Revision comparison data
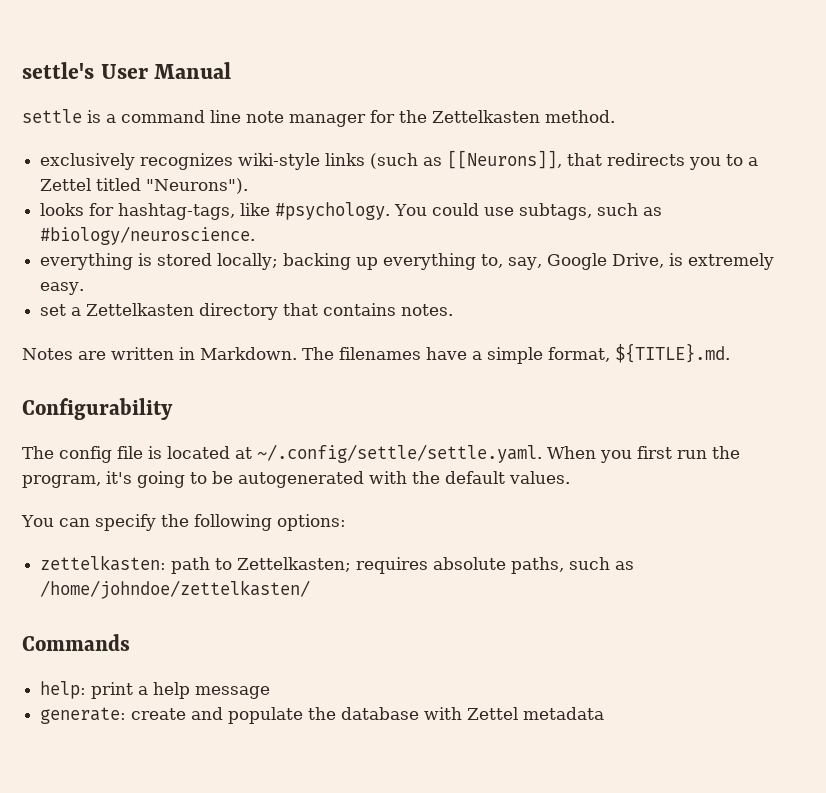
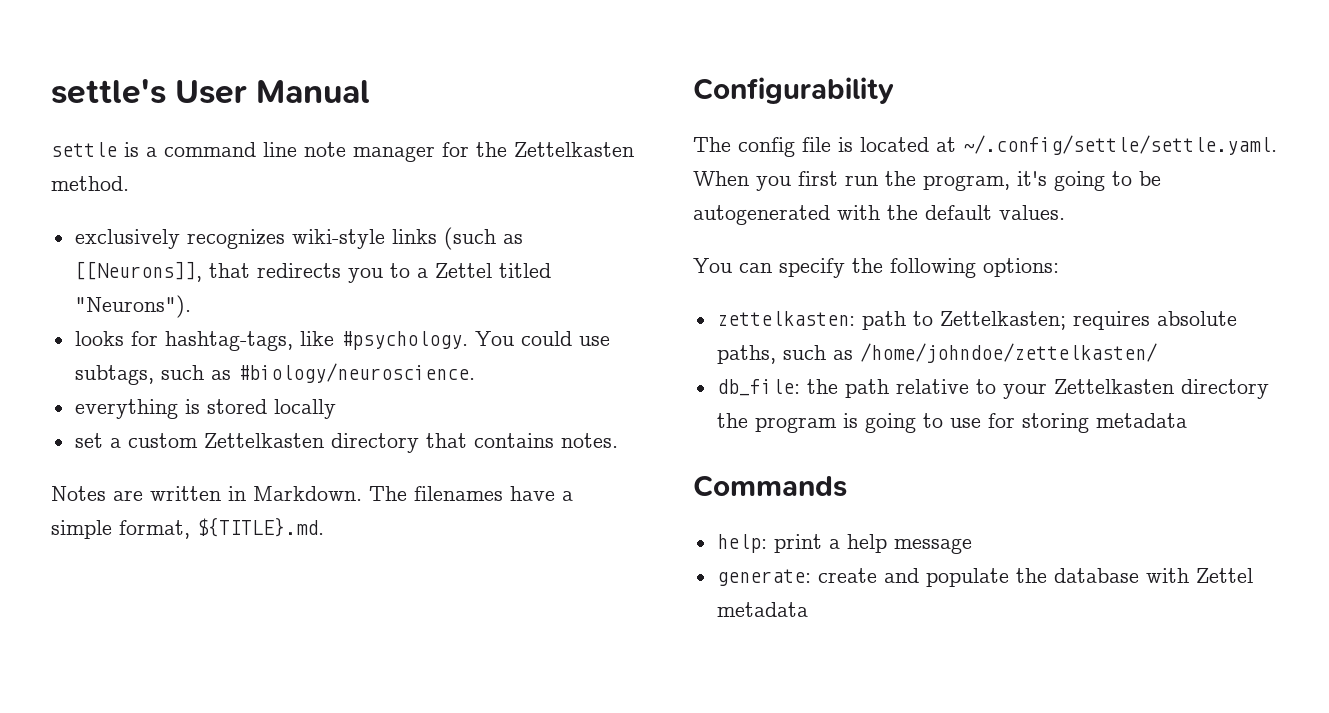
[217,253,775,270] [40,282,85,295] locally; backing up everything to, say, Google Drive, is extremely easy. -> [273,399,336,419] locally
(82, 311) none -> [127,433,198,448] custom
(311, 589) none -> [716,379,1269,399] [716,413,1187,433] // db_file: the path relative to your Zettelkasten directory the program is going to use for storing metadata

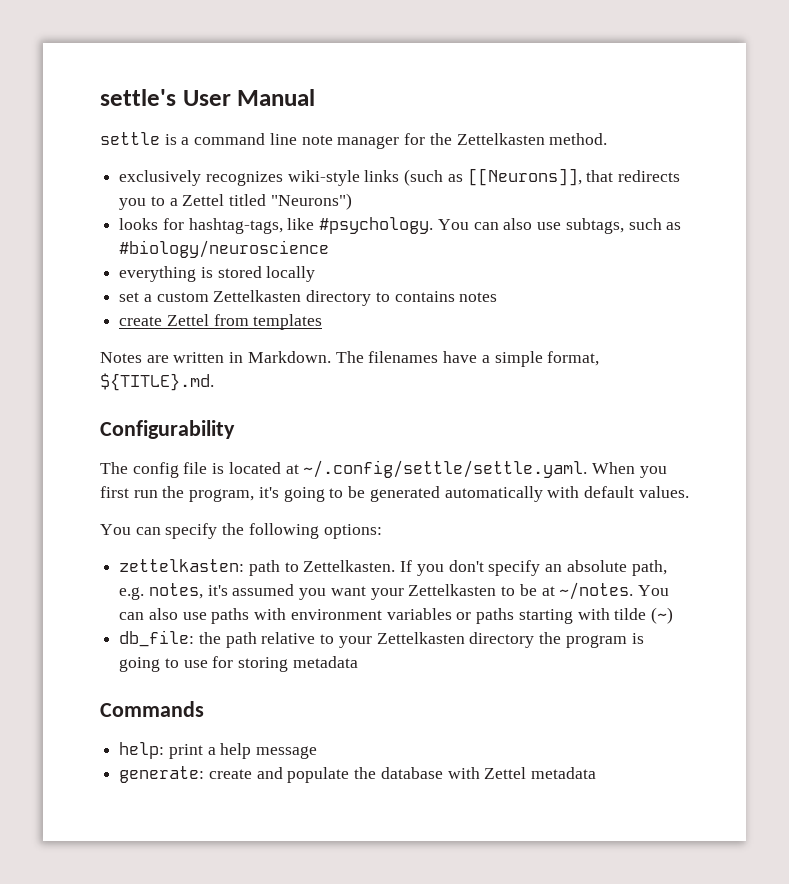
[74,295,191,318] "Neurons"). -> [270,193,352,210] "Neurons")
[520,331,572,346] could -> [473,218,533,230] can also
[237,363,475,383] #biology/neuroscience. -> [119,240,330,258] #biology/neuroscience
[425,433,618,448] that contains notes. -> [375,291,498,302] [119,314,323,330] to contains notes // create Zettel from templates
[693,205,918,225] autogenerated with the -> [369,486,580,502] generated automatically with
[939,311,1237,330] [716,343,1157,364] Zettelkasten; requires absolute paths, such as /home/johndoe/zettelkasten/ -> [303,560,667,576] [119,582,669,600] [119,607,673,624] Zettelkasten. If you don't specify an absolute path, e.g. notes, it's assumed you want your Zettelkasten to be at ~/notes. You can also use paths with environment variables or paths starting with tilde (~)

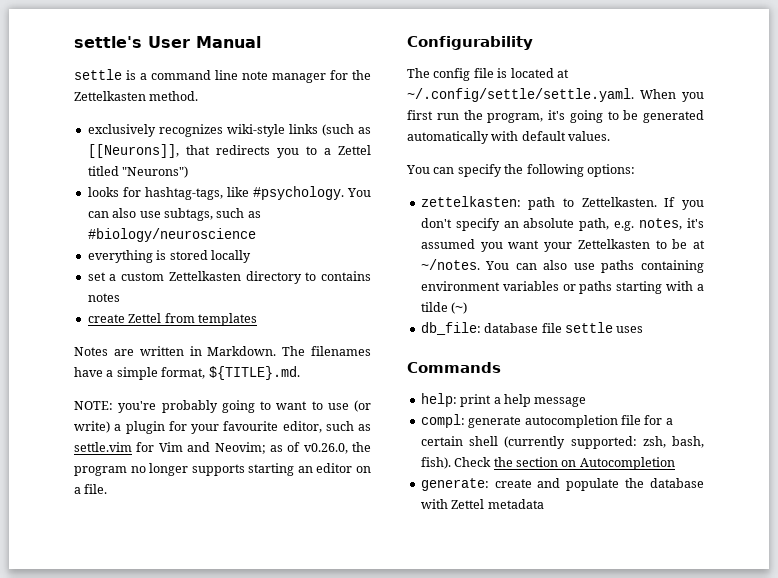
(214, 382) none -> [74,400,371,413] [74,421,371,434] [74,442,371,454] [74,463,371,476] [74,484,108,494] // NOTE: you're probably going to want to use (or write) a plugin for your favourite editor, such as settle.vim for Vim and Neovim; as of v0.26.0, the program no longer supports starting an editor on a file.
[254,608,287,620] with -> [641,260,704,273] containing
(610, 614) none -> [697,284,704,291] a
[198,632,644,648] [119,656,358,672] the path relative to your Zettelkasten directory the program is going to use for storing metadata -> [484,322,644,333] database file settle uses
(318, 752) none -> [420,414,673,428] [420,436,704,449] [420,457,675,470] // compl: generate autocompletion file for a certain shell (currently supported: zsh, bash, fish). Check the section on Autocompletion

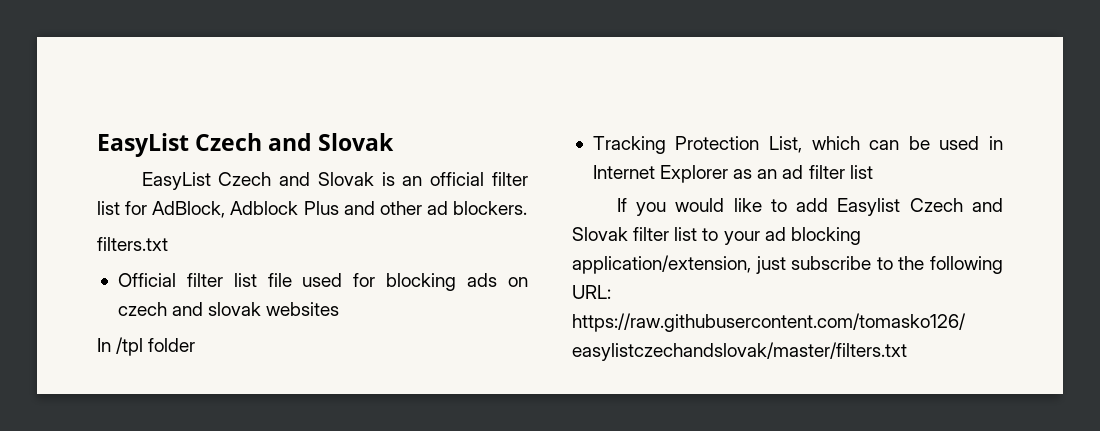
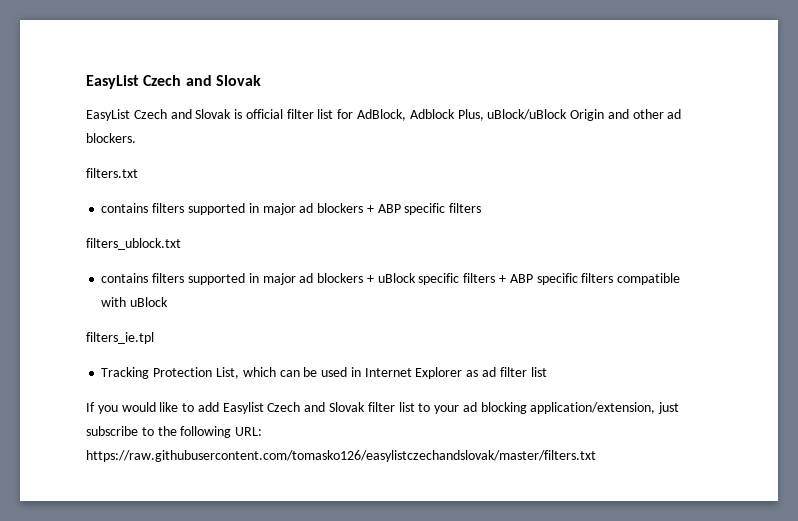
[402,176,423,186] an -> (243, 114) none
[303,201,339,215] Plus -> [457,109,605,121] Plus, uBlock/uBlock Origin
[117,273,528,291] [117,302,340,316] [97,337,196,356] Official filter list file used for blocking ads on czech and slovak websites // In /tpl folder -> [101,203,482,215] [86,238,181,250] [101,273,681,285] [101,297,169,307] [86,332,154,344] contains filters supported in major ad blockers + ABP specific filters // filters_ublock.txt // contains filters supported in major ad blockers + uBlock specific filters + ABP specific filters compatible with uBlock // filters_ie.tpl
[757,169,778,179] an -> (479, 373) none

> Task to carry out: In the records above, find each line holding "Zettelkasten" and copy it.

> Task output:
(311, 589) none -> [716,379,1269,399] [716,413,1187,433] // db_file: the path relative to your Zettelkasten directory the program is going to use for storing metadata
[939,311,1237,330] [716,343,1157,364] Zettelkasten; requires absolute paths, such as /home/johndoe/zettelkasten/ -> [303,560,667,576] [119,582,669,600] [119,607,673,624] Zettelkasten. If you don't specify an absolute path, e.g. notes, it's assumed you want your Zettelkasten to be at ~/notes. You can also use paths with environment variables or paths starting with tilde (~)
[198,632,644,648] [119,656,358,672] the path relative to your Zettelkasten directory the program is going to use for storing metadata -> [484,322,644,333] database file settle uses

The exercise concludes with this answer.